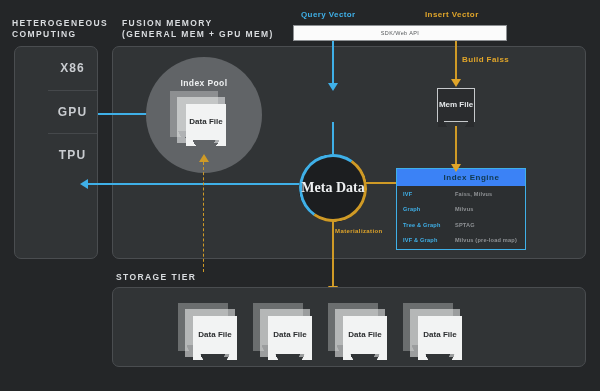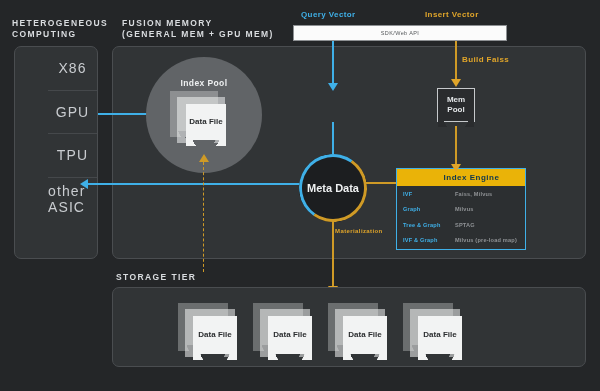"X86" .cpu-cell { font-size: 14px -> 12px; font-weight: normal -> bold }
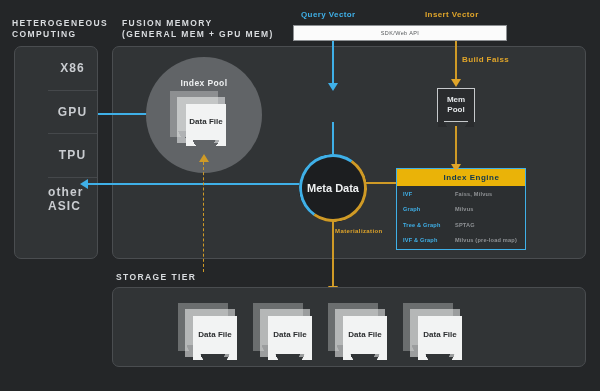"Mem Pool" div.file-txt { text: Pool -> File }
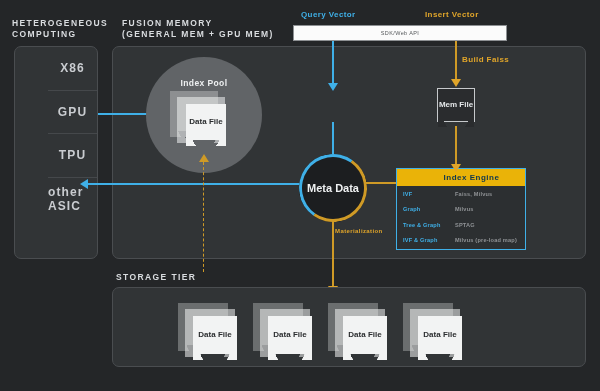"Index Engine" #index-engine-header { background: #eab308 -> #3b82f6 }
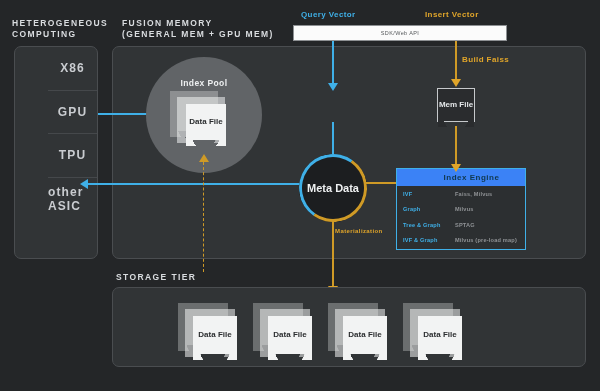"other ASIC" div.cpu-cell { html: <div>other ASIC</div> -> none }
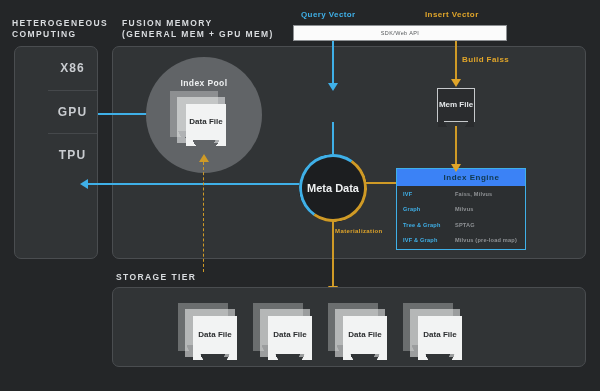"Meta Data" #meta-data .mtxt { font-family: none -> Liberation Serif, serif; font-size: 11px -> 14px }
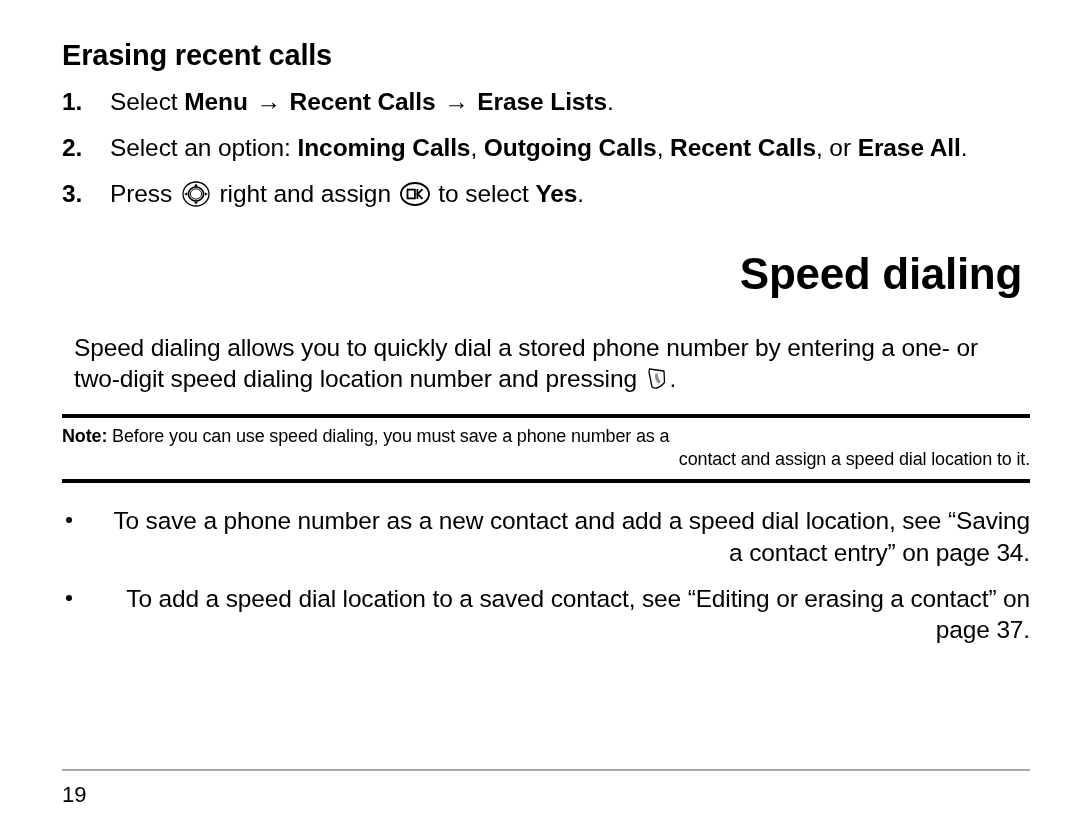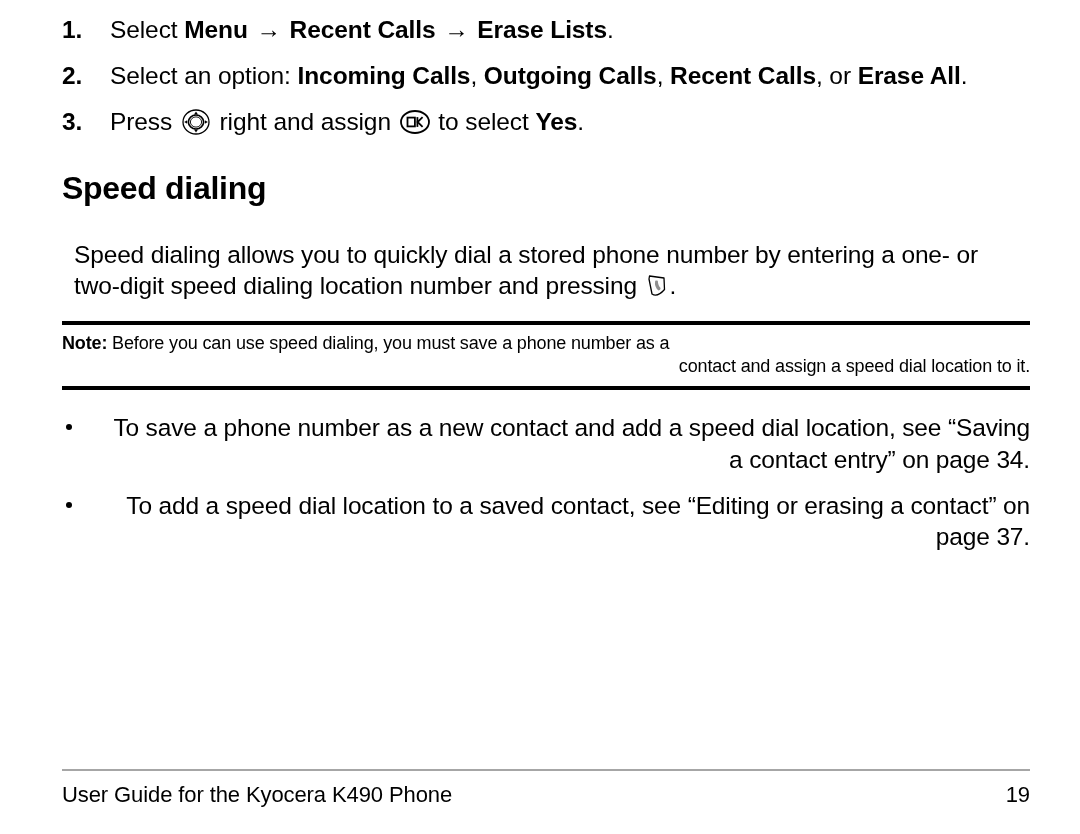"Erasing recent calls" h2.h-section { html: none -> <h2>Erasing recent calls</h2> }
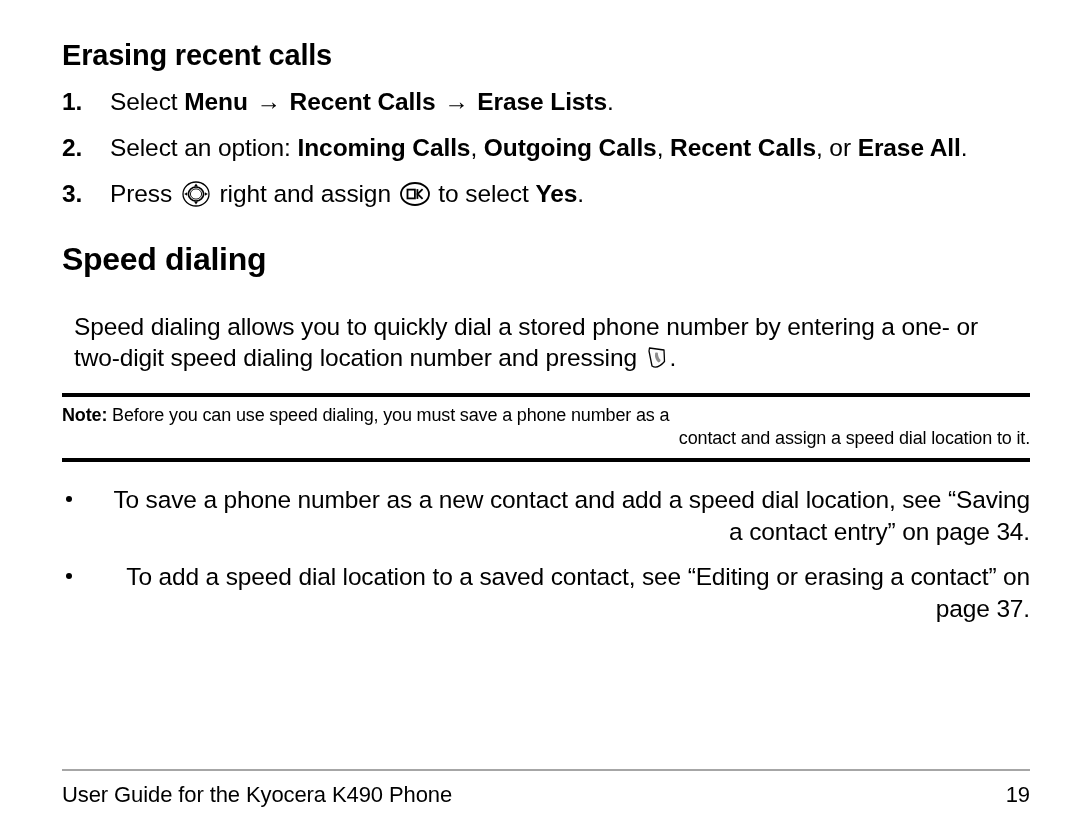"Speed dialing" .h-major { font-size: 32px -> 44px; margin: 0 -> 8px; text-align: none -> right }
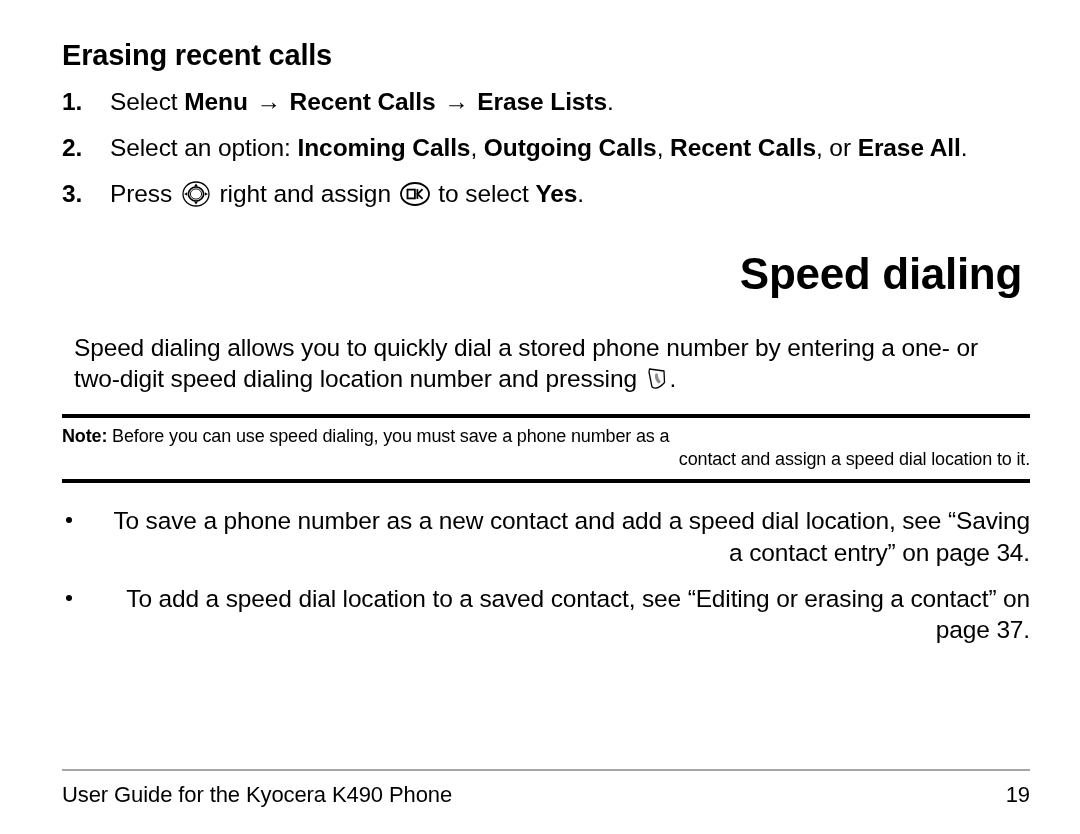"User Guide for the Kyocera" span { html: <span>User Guide for the Kyocera K490 Phone</span> -> none }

----------

The whole listing is to be retyped exactly, with its pictures removed.

"X86" .cpu-cell { font-size: 14px -> 12px; font-weight: normal -> bold }
"Mem Pool" div.file-txt { text: Pool -> File }
"Index Engine" #index-engine-header { background: #eab308 -> #3b82f6 }
"other ASIC" div.cpu-cell { html: <div>other ASIC</div> -> none }
"Meta Data" #meta-data .mtxt { font-family: none -> Liberation Serif, serif; font-size: 11px -> 14px }
"Erasing recent calls" h2.h-section { html: none -> <h2>Erasing recent calls</h2> }
"Speed dialing" .h-major { font-size: 32px -> 44px; margin: 0 -> 8px; text-align: none -> right }
"User Guide for the Kyocera" span { html: <span>User Guide for the Kyocera K490 Phone</span> -> none }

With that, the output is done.